Jan 14, 2011
There are few places on earth to compare with the Whitsundays for sailing. From experienced sailers to those only just discovering the joys of this timeless pursuit, the Whitsundays offer the perfect location to harness the breeze and enjoy this spectacular part of the world under sail.
Story Rob Mundle photography courtesy Sunsail, Jack Atley, Andrea Francolini and Dick Sweeney
The Whitsundays – 74 island wonders…’. These well chosen words say it all. This is after all, unquestionably one of the most beautiful tropical destinations on earth and it’s here for all to see and experience. The islands of the Whitsundays are considered by many to be Australia’s answer to the Caribbean – only better.
This is a region that is special beyond belief, and every one of the 74 islands, plus the Great Barrier Reef and a sizeable chunk of the Australian mainland (which locals often refer to as the largest island in the Whitsunday group!) lie within a 30 nautical mile radius of Hamilton Island.
With so much to be enjoyed within such a relatively small and well-protected area, the logical question is, ‘How best can I explore the Whitsundays?’
Well, as a ‘Whitsunday tragic’ I can tell you there is one truly great way to explore the Whitsundays and absorb all it has to offer, and that is by charter yacht – sail or power. It is the option where you are captain of your own ship and master of your own destiny. Most importantly, it’s a simple and carefree way to travel – not to mention extremely therapeutic. The most popular mode of travel is a bareboat charter; one where you and your friends can step aboard a fully provisioned yacht and set sail.
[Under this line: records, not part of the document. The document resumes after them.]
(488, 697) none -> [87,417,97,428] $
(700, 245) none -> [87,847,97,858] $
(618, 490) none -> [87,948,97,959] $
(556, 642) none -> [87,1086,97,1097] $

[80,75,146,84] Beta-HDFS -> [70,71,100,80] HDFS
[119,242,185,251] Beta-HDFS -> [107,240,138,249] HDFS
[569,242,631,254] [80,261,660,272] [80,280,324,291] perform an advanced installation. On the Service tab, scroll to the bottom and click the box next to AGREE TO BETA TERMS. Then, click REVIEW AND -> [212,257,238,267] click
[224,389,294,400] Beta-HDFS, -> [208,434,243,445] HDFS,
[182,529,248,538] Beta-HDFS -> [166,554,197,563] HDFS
Alternatively, many companies also offer a crewed charter where their qualified staff come aboard as your crew and your guides for the cruise.
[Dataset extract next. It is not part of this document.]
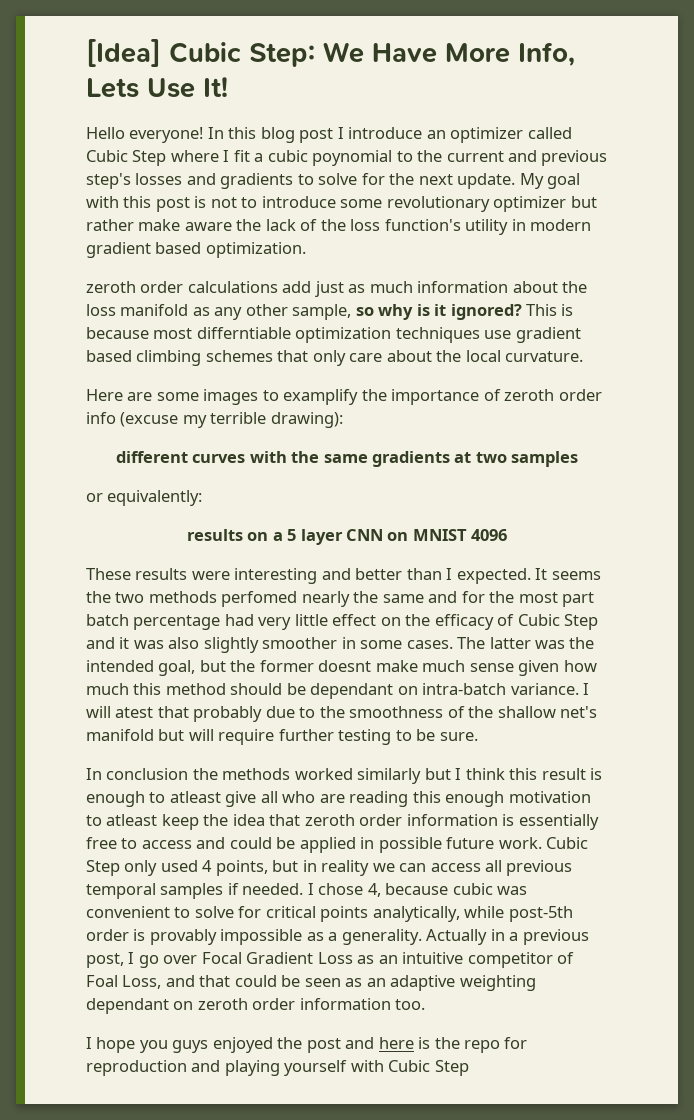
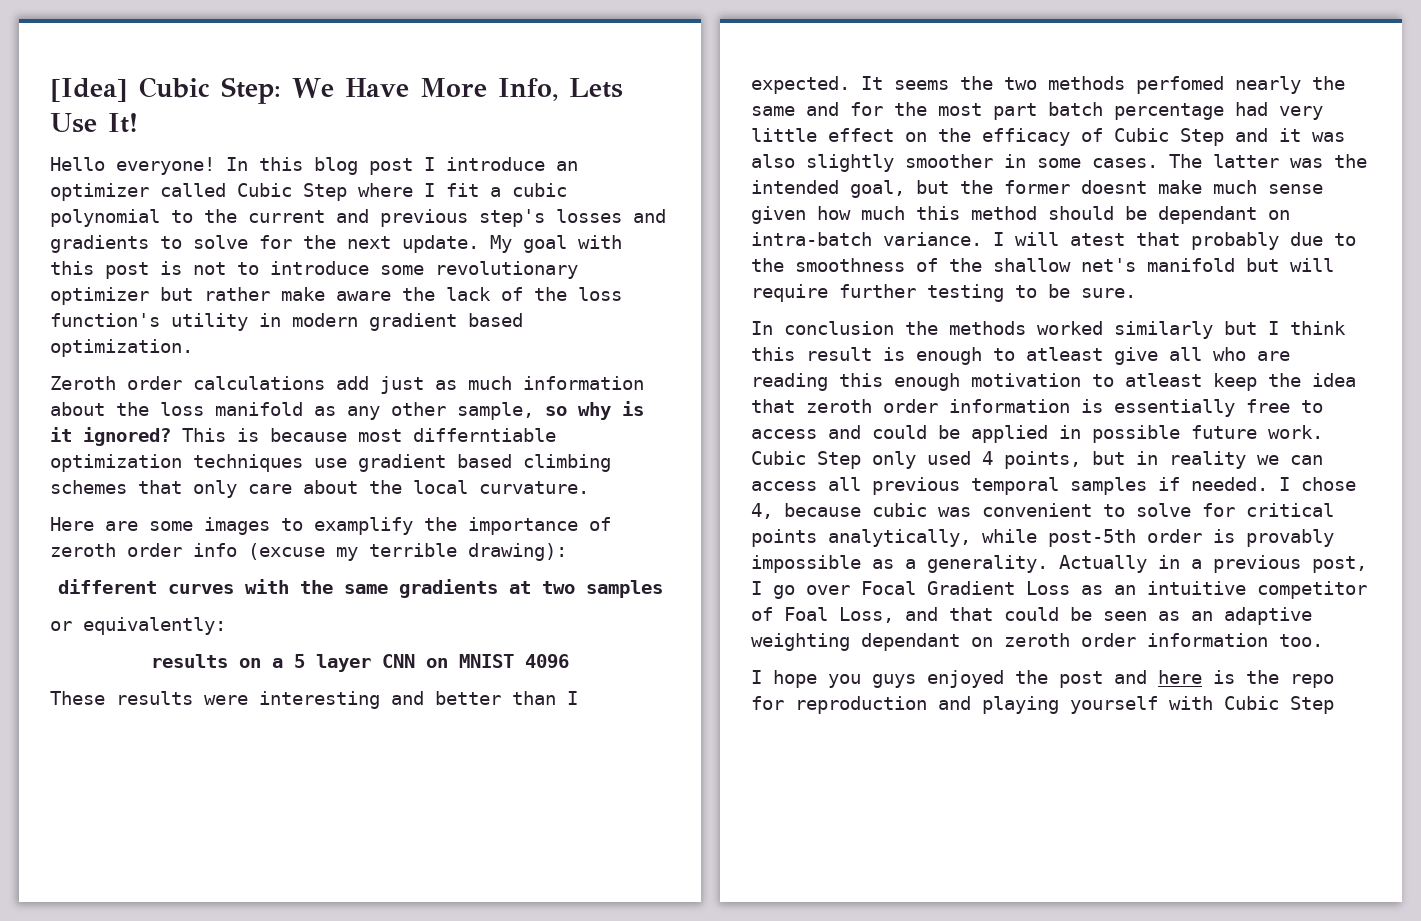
[312,150,393,166] poynomial -> [50,209,160,227] polynomial
[86,281,136,293] zeroth -> [50,376,116,390] Zeroth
My love affair with the Whitsundays started more than 30 years ago. In fact I know the date: 29 June, 1980. A friend, Evelin, and I set off to cruise the Whitsundays aboard a 33ft yacht chartered from one of the very first charter organisations established there. Hamilton Island was not a resort destination back then, so we departed from Shute Harbour, near Airlie Beach, and headed for what we expected to be a stunning destination: Whitehaven Beach on the eastern side of Whitsunday Island. We had seen photographs, and they looked too good to be true – kilometres of fine and bleached white sand, turquoise water, dense, verdant vegetation. Much to our delight, the photographs did not lie, as Evelin’s diary revealed: ‘We could have been the first people ever to have sailed through here. It was not hard to imagine…what a sight to behold as we turned the corner and saw the beach! A pure white ribbon of sand and lush green vegetation – like a beautiful full green skirt trimmed with frothy white lace. It was a feast for the eyes.’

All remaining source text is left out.